If we want that system work reliably, we must provide there some
subsystems that will be solve such problems.

Can somebody say something about it? I hope.

(I must give hard apologys for my English to anybody who has read this.)
                                U
       -- kostja                | ... I sing i don't know about.
  e-mail: kost@gsp.iias.spb.su  |      (Boris Grebenshikov)
 ------------------------------ | ------------------------------


[MODERATOR'S NOTE:  A welcome to our first Russian participant!  Good
to have you among us (from a grandchild of Russian emigres). -- Bob
Jacobson]

lilj@uunet.UU.NET (Joshua Neil Rubin) (05/13/91)

kost@iias.spb.su (Konstantin E. Popov) writes:

>graphic perfomance, but also AI tools.

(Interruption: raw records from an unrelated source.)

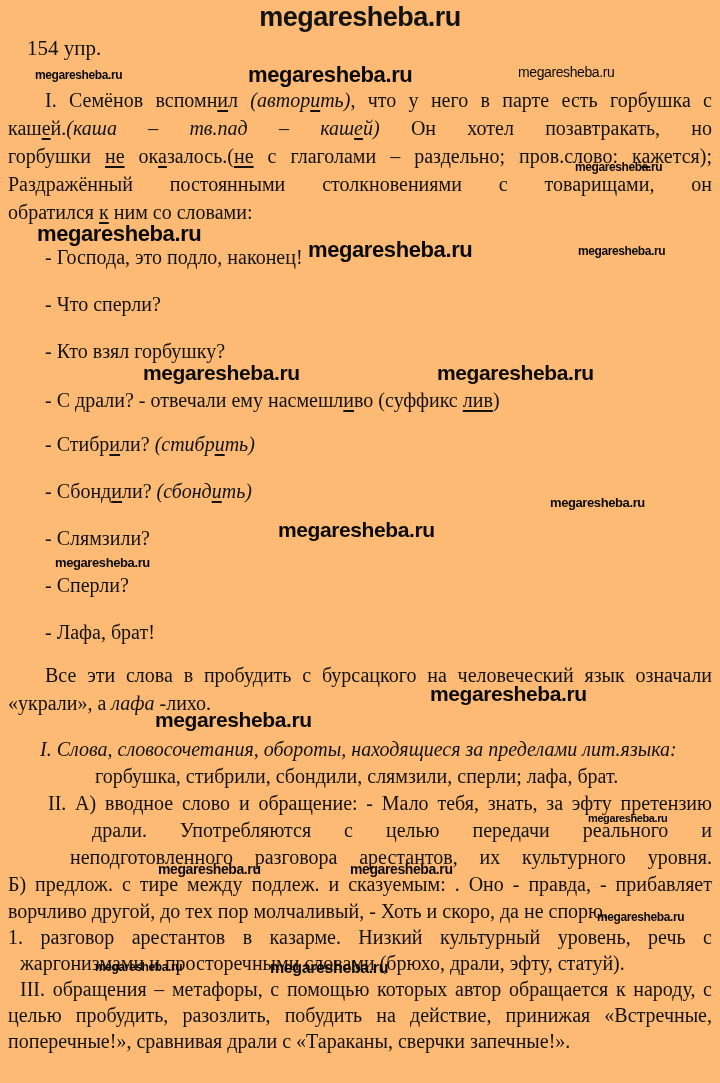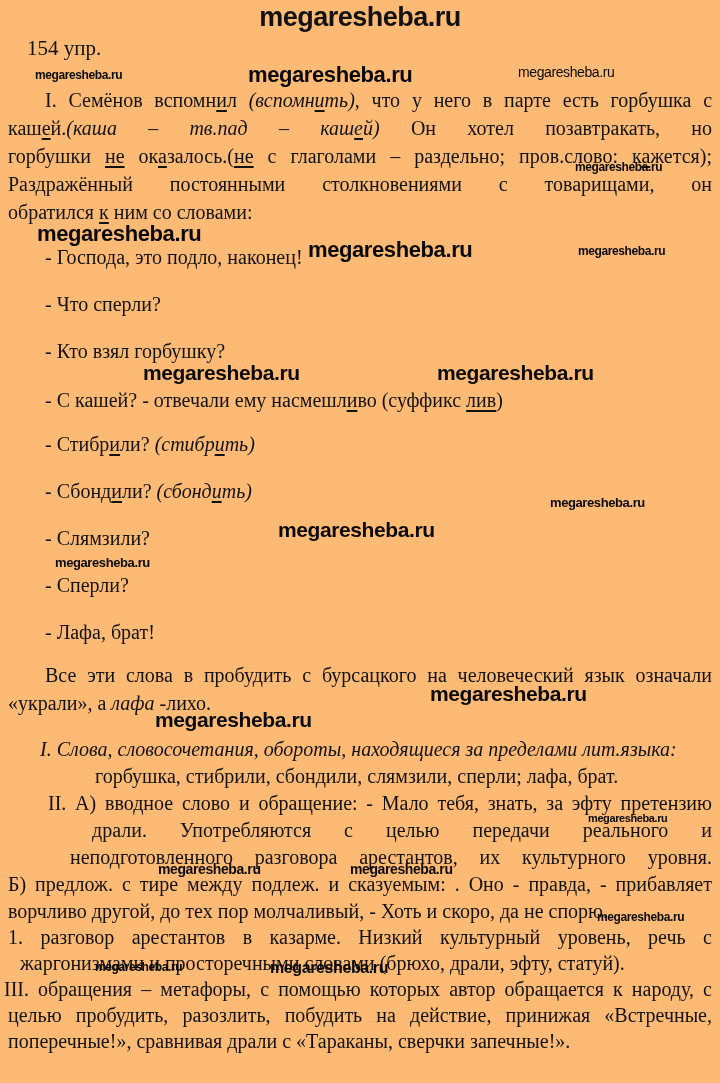--- a/index.html
+++ b/index.html
@@ -59,7 +59,7 @@
   <div class="exercise">154 упр.</div>
 
   <div>
-      <div class="line just" style="top: 88px; left: 8px; text-indent: 37px;"><span>І. Семёнов вспомн</span><span class="u">и</span><span>л </span><span class="i">(вспомн</span><span class="i u">и</span><span class="i">ть)</span><span>, что у него в парте есть горбушка с</span></div>
+      <div class="line just" style="top: 88px; left: 8px; text-indent: 37px;"><span>І. Семёнов вспомн</span><span class="u">и</span><span>л </span><span class="i">(автор</span><span class="i u">и</span><span class="i">ть)</span><span>, что у него в парте есть горбушка с</span></div>
       <div class="line just" style="top: 116px; left: 8px;"><span>каш</span><span class="u">е</span><span>й.</span><span class="i">(каша – тв.пад – каш</span><span class="i u">е</span><span class="i">й)</span><span> Он хотел позавтракать, но</span></div>
       <div class="line just" style="top: 144px; left: 8px;"><span>горбушки </span><span class="u">не</span><span> ок</span><span class="u">а</span><span>залось.(</span><span class="u">не</span><span> с глаголами – раздельно; пров.слово: к</span><span class="u">а</span><span>жется);</span></div>
       <div class="line just" style="top: 172px; left: 8px;"><span>Раздражённый постоянными столкновениями с товарищами, он</span></div>

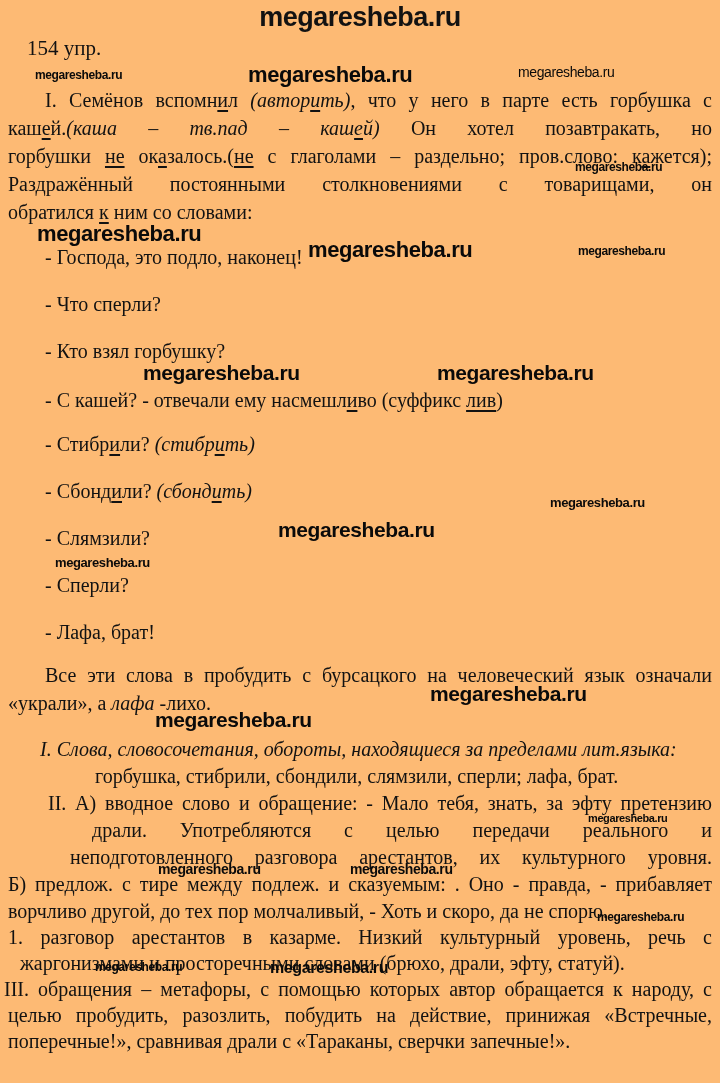--- a/index.html
+++ b/index.html
@@ -67,7 +67,7 @@
       <div class="line" style="top: 245px; left: 45px;"><span>- Господа, это подло, наконец!</span></div>
       <div class="line" style="top: 292px; left: 45px;"><span>- Что сперли?</span></div>
       <div class="line" style="top: 339px; left: 45px;"><span>- Кто взял горбушку?</span></div>
-      <div class="line" style="top: 388px; left: 45px;"><span>- С кашей? - отвечали ему насмешл</span><span class="u">и</span><span>во (суффикс </span><span class="u">лив</span><span>)</span></div>
+      <div class="line" style="top: 388px; left: 45px;"><span>- С драли? - отвечали ему насмешл</span><span class="u">и</span><span>во (суффикс </span><span class="u">лив</span><span>)</span></div>
       <div class="line" style="top: 432px; left: 45px;"><span>- Стибр</span><span class="u">и</span><span>ли? </span><span class="i">(стибр</span><span class="i u">и</span><span class="i">ть)</span></div>
       <div class="line" style="top: 479px; left: 45px;"><span>- Сбонд</span><span class="u">и</span><span>ли? </span><span class="i">(сбонд</span><span class="i u">и</span><span class="i">ть)</span></div>
       <div class="line" style="top: 526px; left: 45px;"><span>- Слямзили?</span></div>

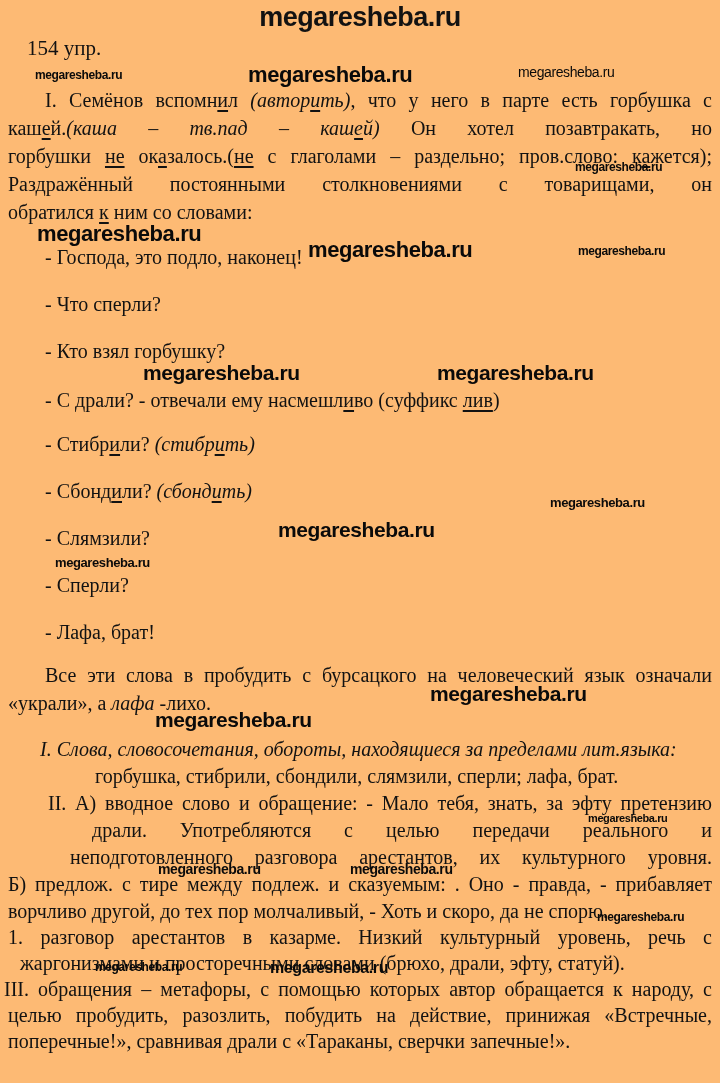--- a/index.html
+++ b/index.html
@@ -84,7 +84,7 @@
       <div class="line" style="top: 899px; left: 8px;"><span>ворчливо другой, до тех пор молчаливый, - Хоть и скоро, да не спорю.</span></div>
       <div class="line just" style="top: 925px; left: 8px;"><span>1. разговор арестантов в казарме. Низкий культурный уровень, речь с</span></div>
       <div class="line" style="top: 951px; left: 20px;"><span>жаргонизмами и просторечными словами (брюхо, драли, эфту, статуй).</span></div>
-      <div class="line just" style="top: 977px; left: 4px;"><span>III. обращения – метафоры, с помощью которых автор обращается к народу, с</span></div>
+      <div class="line just" style="top: 977px; left: 20px;"><span>III. обращения – метафоры, с помощью которых автор обращается к народу, с</span></div>
       <div class="line just" style="top: 1003px; left: 8px;"><span>целью пробудить, разозлить, побудить на действие, принижая «Встречные,</span></div>
       <div class="line" style="top: 1029px; left: 8px;"><span>поперечные!», сравнивая драли с «Тараканы, сверчки запечные!».</span></div>
     </div>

When you are getting such single
>stereopar, we must decide, at minimum -
>
>(a)     How much can we change point of view?
>(b)     What distortions of made perspectives are suitable?
>        and on the whole, how we can measure this "suitableness"?
>        (i suspect also that it depend upon ****many factors.)
>(c)     How can we will get another piece of data for composing
>        perspectives if you want make it aside our pre-defined ranges?

I believe that the answers are as follows:

(a)      We can theoretically change the point of view to any perspective 
with no distortion as long as no surface was obstructed from either of the 
cameras which photographed the original stereopair (that is, there were no 
hidden surfaces).  If there were hidden surfaces, we cannot change the 
point of view at all without introducing distortions.  Surfaces that are 
hidden from the original perspective create gaps in our information about 
the scene.  For instance, if we were to take a single stereopair of 
somebody's head from directly in front, we only have information about a 
mask-shaped surface, that is, the portion of the face exposed to both 
cameras.  We would lack information not only about the back of the head, 
but indeed about an entire wedge of space projecting backward behind the 
head.  If we wished to synthesize a virtual perspective from the right-hand 
side of the head, we would have enough information to construct a view of 
the mask-shaped surface of the face.  However, projecting backward from 
this mask (or to the left if we are viewing the head from the right-hand 
side), would be a wedge in space about which we lack information.  In our 
synthesized view, we could represent this space as semi-translucent or as a 
wire-frame, denoting that we do not know whether it or any particular part 
of it contains or does not contain an object.

(b)      Suitability would probably depend on the nature of the application 
and the nature of the data.  You can't *gain* information about an actual 
scene by synthesizing a new perspective of the scene from the information 
in a single stereopair.  However, the synthesized perspective might help 
you to better *understand* the information that you have.

(c)      Once you have already parsed the scene into objects in order to be 
able to synthesize a new perspective, it would probably be *relatively* 
easy to interpolate certain surfaces.  For instance, if our object-
recognition program thought it detected a sphere, it would be a simple 
matter to add the hidden surface of that sphere.  Or, of course, you could 
get information from another photograph from another perspective.